__Task brief__: Isolate every line in the data with the string "name" and copy it.

[Data excerpts]

-------

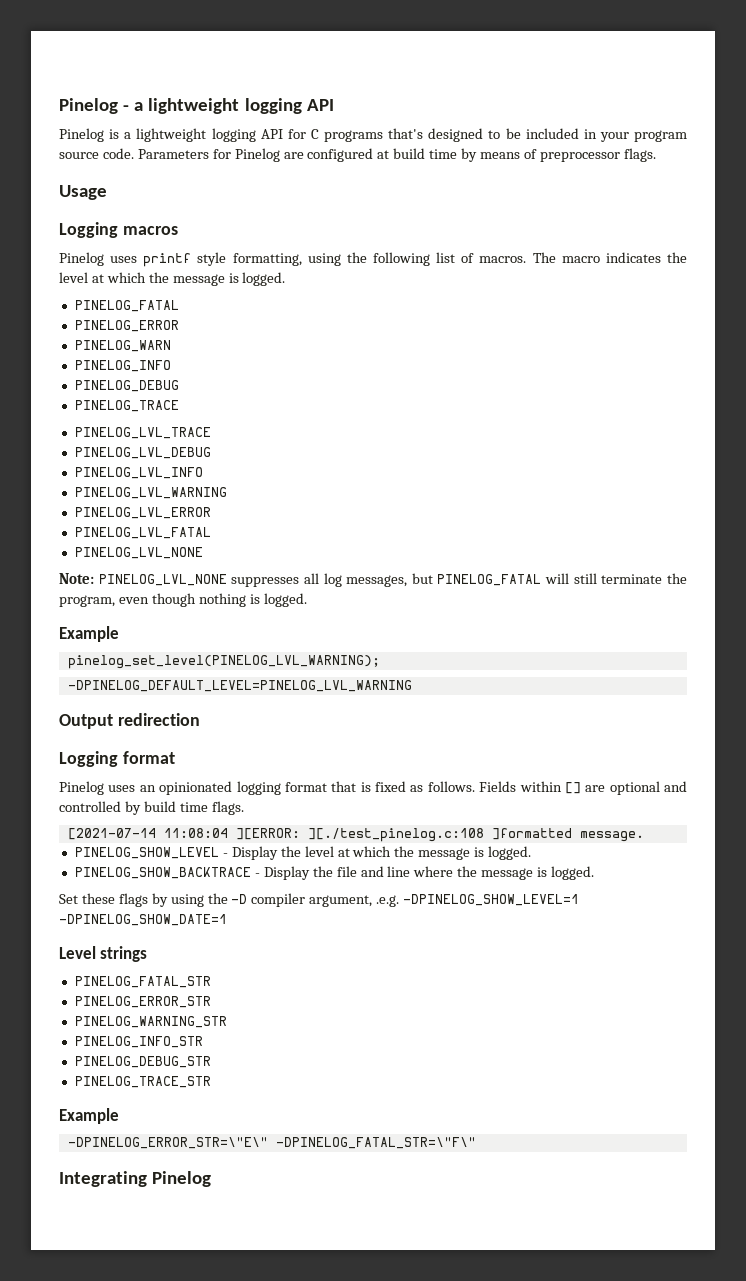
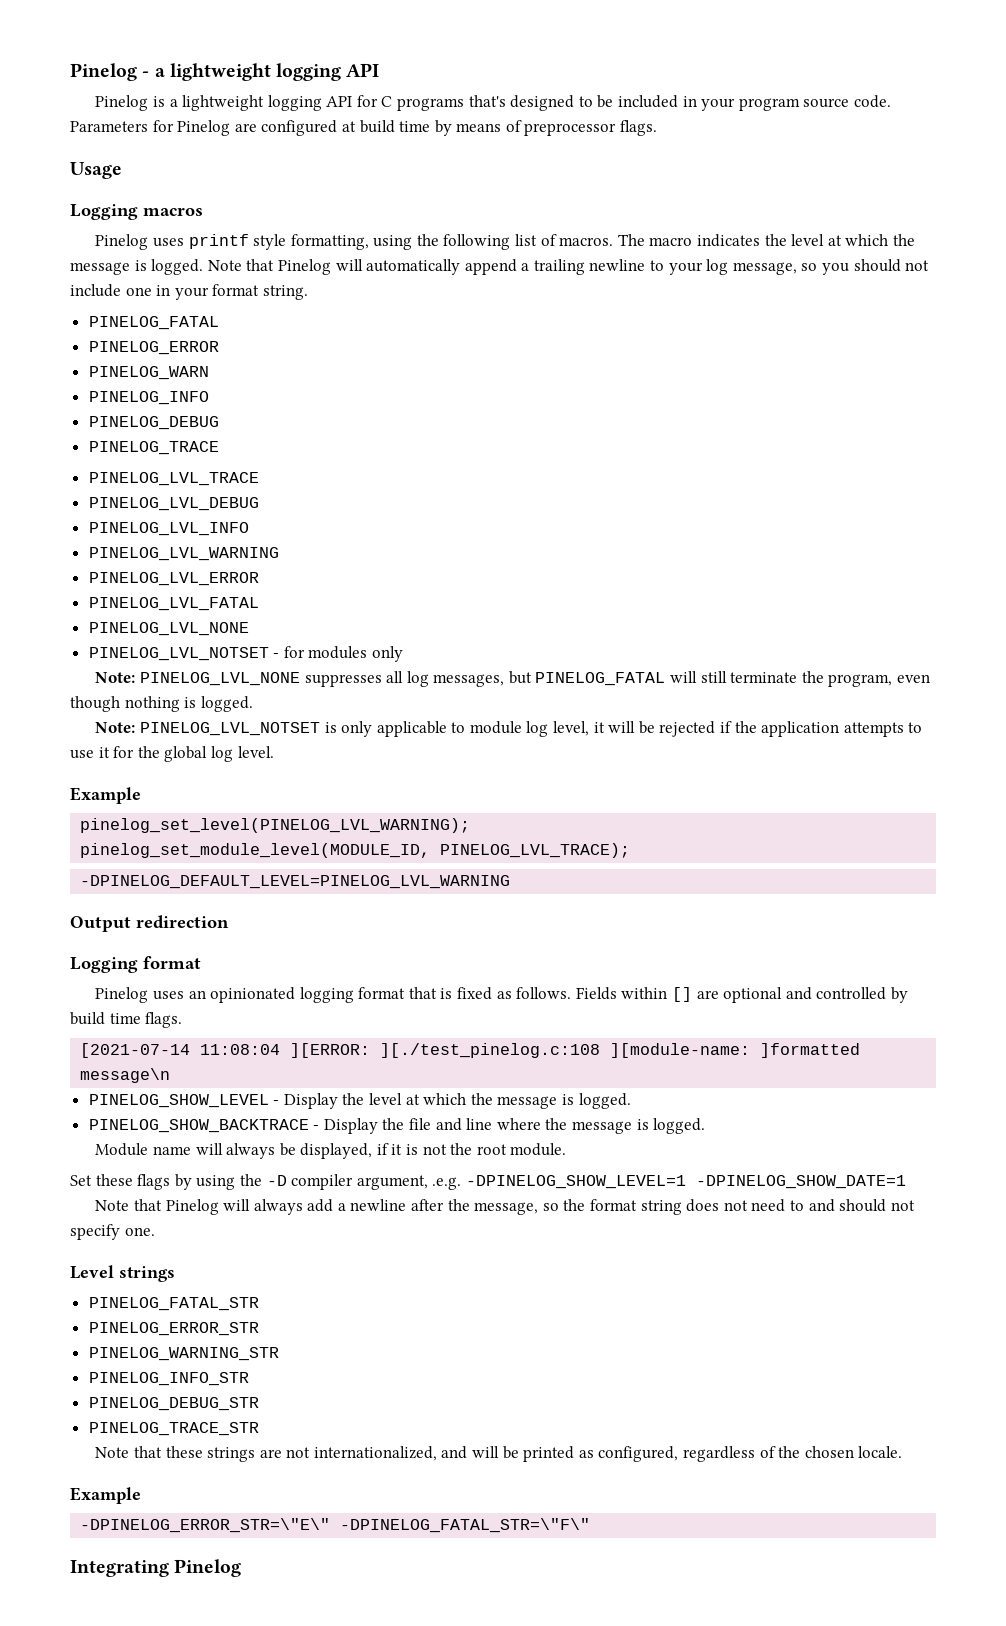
(286, 279) none -> [207,259,930,275] [70,284,308,300] Note that Pinelog will automatically append a trailing newline to your log message, so you should not include one in your format string.
(203, 553) none -> [88,646,404,662] // PINELOG_LVL_NOTSET - for modules only
(307, 600) none -> [95,721,923,737] [70,746,274,762] // Note: PINELOG_LVL_NOTSET is only applicable to module log level, it will be rejected if the application attempts to use it for the global log level.
(380, 662) none -> [80,843,631,858] // pinelog_set_module_level(MODULE_ID, PINELOG_LVL_TRACE);
[491,828,644,842] ]formatted message. -> [610,1043,861,1058] [80,1068,171,1083] ][module-name: ]formatted message\n
(595, 873) none -> [95,1143,567,1159] // Module name will always be displayed, if it is not the root module.
(227, 920) none -> [95,1199,915,1215] [70,1224,155,1240] // Note that Pinelog will always add a newline after the message, so the format string does not need to and should not specify one.
(211, 1082) none -> [95,1446,903,1462] // Note that these strings are not internationalized, and will be printed as configured, regardless of the chosen locale.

-------

__Written answer__:
[491,828,644,842] ]formatted message. -> [610,1043,861,1058] [80,1068,171,1083] ][module-name: ]formatted message\n
(595, 873) none -> [95,1143,567,1159] // Module name will always be displayed, if it is not the root module.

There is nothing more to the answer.